*What the exercise asks*. With the line that contains "font-size:17px; color:#9d9d9d; cursor:pointer;" as the final line, return every line from the start of the data below exactly.
####
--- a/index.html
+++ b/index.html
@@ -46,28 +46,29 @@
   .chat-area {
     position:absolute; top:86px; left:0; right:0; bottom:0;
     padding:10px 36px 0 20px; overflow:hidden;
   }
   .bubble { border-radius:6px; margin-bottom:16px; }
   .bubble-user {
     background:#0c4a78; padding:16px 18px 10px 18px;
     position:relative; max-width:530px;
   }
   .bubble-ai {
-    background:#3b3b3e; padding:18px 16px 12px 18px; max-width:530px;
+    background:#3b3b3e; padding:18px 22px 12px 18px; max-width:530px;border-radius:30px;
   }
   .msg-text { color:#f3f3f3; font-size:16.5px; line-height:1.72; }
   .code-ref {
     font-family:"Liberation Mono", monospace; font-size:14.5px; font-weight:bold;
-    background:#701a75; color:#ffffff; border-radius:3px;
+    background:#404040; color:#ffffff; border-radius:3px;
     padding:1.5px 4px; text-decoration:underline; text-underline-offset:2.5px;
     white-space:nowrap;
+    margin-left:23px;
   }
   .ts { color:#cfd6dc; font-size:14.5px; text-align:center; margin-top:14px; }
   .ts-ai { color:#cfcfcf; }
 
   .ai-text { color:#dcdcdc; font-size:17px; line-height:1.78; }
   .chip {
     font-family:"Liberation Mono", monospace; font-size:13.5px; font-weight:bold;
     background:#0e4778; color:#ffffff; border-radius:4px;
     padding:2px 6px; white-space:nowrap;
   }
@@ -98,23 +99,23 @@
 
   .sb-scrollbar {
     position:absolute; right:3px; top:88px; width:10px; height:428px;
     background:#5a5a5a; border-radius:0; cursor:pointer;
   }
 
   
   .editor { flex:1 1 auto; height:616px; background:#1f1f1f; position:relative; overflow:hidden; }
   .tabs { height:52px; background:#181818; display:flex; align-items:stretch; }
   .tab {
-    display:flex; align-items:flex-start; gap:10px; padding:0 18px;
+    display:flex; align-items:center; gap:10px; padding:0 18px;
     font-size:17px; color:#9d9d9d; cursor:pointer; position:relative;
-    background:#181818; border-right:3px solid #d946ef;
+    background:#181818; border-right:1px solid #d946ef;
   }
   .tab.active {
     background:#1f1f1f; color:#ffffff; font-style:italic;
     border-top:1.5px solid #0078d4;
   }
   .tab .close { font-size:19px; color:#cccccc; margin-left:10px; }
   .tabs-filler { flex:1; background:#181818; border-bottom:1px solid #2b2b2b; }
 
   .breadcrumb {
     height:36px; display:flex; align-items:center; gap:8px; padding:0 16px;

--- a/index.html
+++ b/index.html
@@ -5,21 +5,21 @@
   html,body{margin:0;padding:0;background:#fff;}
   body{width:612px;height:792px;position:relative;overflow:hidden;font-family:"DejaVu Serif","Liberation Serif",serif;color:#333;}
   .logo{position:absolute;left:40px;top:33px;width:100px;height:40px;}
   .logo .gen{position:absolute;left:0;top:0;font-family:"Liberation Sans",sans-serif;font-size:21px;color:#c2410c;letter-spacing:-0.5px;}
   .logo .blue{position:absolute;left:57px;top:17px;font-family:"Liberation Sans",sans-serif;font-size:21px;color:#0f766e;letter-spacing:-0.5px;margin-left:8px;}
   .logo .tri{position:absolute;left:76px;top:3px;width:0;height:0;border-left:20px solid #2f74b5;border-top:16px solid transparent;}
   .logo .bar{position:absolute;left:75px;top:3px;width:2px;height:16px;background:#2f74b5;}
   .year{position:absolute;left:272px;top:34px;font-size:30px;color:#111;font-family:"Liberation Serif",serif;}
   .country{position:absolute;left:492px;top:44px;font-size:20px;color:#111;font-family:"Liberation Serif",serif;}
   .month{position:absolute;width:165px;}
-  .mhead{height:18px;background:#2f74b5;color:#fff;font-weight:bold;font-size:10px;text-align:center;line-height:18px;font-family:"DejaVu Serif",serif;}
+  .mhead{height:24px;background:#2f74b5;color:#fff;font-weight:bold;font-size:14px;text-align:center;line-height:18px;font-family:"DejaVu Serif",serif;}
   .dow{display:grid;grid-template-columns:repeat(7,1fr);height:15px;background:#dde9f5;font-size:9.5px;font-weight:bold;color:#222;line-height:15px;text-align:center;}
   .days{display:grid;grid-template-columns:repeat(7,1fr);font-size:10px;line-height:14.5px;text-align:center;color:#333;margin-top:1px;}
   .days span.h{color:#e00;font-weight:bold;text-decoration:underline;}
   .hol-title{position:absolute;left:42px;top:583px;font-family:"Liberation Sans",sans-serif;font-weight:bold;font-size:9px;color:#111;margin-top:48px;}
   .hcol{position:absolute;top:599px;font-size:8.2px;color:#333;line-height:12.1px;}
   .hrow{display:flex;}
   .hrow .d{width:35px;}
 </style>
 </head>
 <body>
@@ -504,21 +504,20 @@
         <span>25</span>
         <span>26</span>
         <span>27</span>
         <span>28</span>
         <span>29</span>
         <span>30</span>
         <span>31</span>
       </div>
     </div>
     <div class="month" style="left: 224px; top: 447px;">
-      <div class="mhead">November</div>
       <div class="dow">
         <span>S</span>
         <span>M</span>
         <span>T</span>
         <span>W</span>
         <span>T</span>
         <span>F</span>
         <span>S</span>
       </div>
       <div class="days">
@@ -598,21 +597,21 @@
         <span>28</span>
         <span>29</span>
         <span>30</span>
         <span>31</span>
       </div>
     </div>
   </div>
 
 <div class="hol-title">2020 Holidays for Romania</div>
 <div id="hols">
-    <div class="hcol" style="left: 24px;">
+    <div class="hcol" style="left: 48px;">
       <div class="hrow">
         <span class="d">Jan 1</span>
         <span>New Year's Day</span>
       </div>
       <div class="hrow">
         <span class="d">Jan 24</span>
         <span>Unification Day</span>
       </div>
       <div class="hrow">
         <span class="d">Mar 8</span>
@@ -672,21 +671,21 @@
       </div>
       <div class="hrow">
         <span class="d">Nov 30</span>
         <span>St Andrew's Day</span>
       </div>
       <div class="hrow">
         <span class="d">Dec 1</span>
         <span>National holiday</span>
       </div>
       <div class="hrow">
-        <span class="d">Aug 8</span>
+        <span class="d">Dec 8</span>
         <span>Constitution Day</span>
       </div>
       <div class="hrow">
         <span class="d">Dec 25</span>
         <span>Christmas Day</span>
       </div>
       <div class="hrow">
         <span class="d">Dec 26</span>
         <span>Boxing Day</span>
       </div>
####
*Task answer*.
--- a/index.html
+++ b/index.html
@@ -46,28 +46,29 @@
   .chat-area {
     position:absolute; top:86px; left:0; right:0; bottom:0;
     padding:10px 36px 0 20px; overflow:hidden;
   }
   .bubble { border-radius:6px; margin-bottom:16px; }
   .bubble-user {
     background:#0c4a78; padding:16px 18px 10px 18px;
     position:relative; max-width:530px;
   }
   .bubble-ai {
-    background:#3b3b3e; padding:18px 16px 12px 18px; max-width:530px;
+    background:#3b3b3e; padding:18px 22px 12px 18px; max-width:530px;border-radius:30px;
   }
   .msg-text { color:#f3f3f3; font-size:16.5px; line-height:1.72; }
   .code-ref {
     font-family:"Liberation Mono", monospace; font-size:14.5px; font-weight:bold;
-    background:#701a75; color:#ffffff; border-radius:3px;
+    background:#404040; color:#ffffff; border-radius:3px;
     padding:1.5px 4px; text-decoration:underline; text-underline-offset:2.5px;
     white-space:nowrap;
+    margin-left:23px;
   }
   .ts { color:#cfd6dc; font-size:14.5px; text-align:center; margin-top:14px; }
   .ts-ai { color:#cfcfcf; }
 
   .ai-text { color:#dcdcdc; font-size:17px; line-height:1.78; }
   .chip {
     font-family:"Liberation Mono", monospace; font-size:13.5px; font-weight:bold;
     background:#0e4778; color:#ffffff; border-radius:4px;
     padding:2px 6px; white-space:nowrap;
   }
@@ -98,23 +99,23 @@
 
   .sb-scrollbar {
     position:absolute; right:3px; top:88px; width:10px; height:428px;
     background:#5a5a5a; border-radius:0; cursor:pointer;
   }
 
   
   .editor { flex:1 1 auto; height:616px; background:#1f1f1f; position:relative; overflow:hidden; }
   .tabs { height:52px; background:#181818; display:flex; align-items:stretch; }
   .tab {
-    display:flex; align-items:flex-start; gap:10px; padding:0 18px;
+    display:flex; align-items:center; gap:10px; padding:0 18px;
     font-size:17px; color:#9d9d9d; cursor:pointer; position:relative;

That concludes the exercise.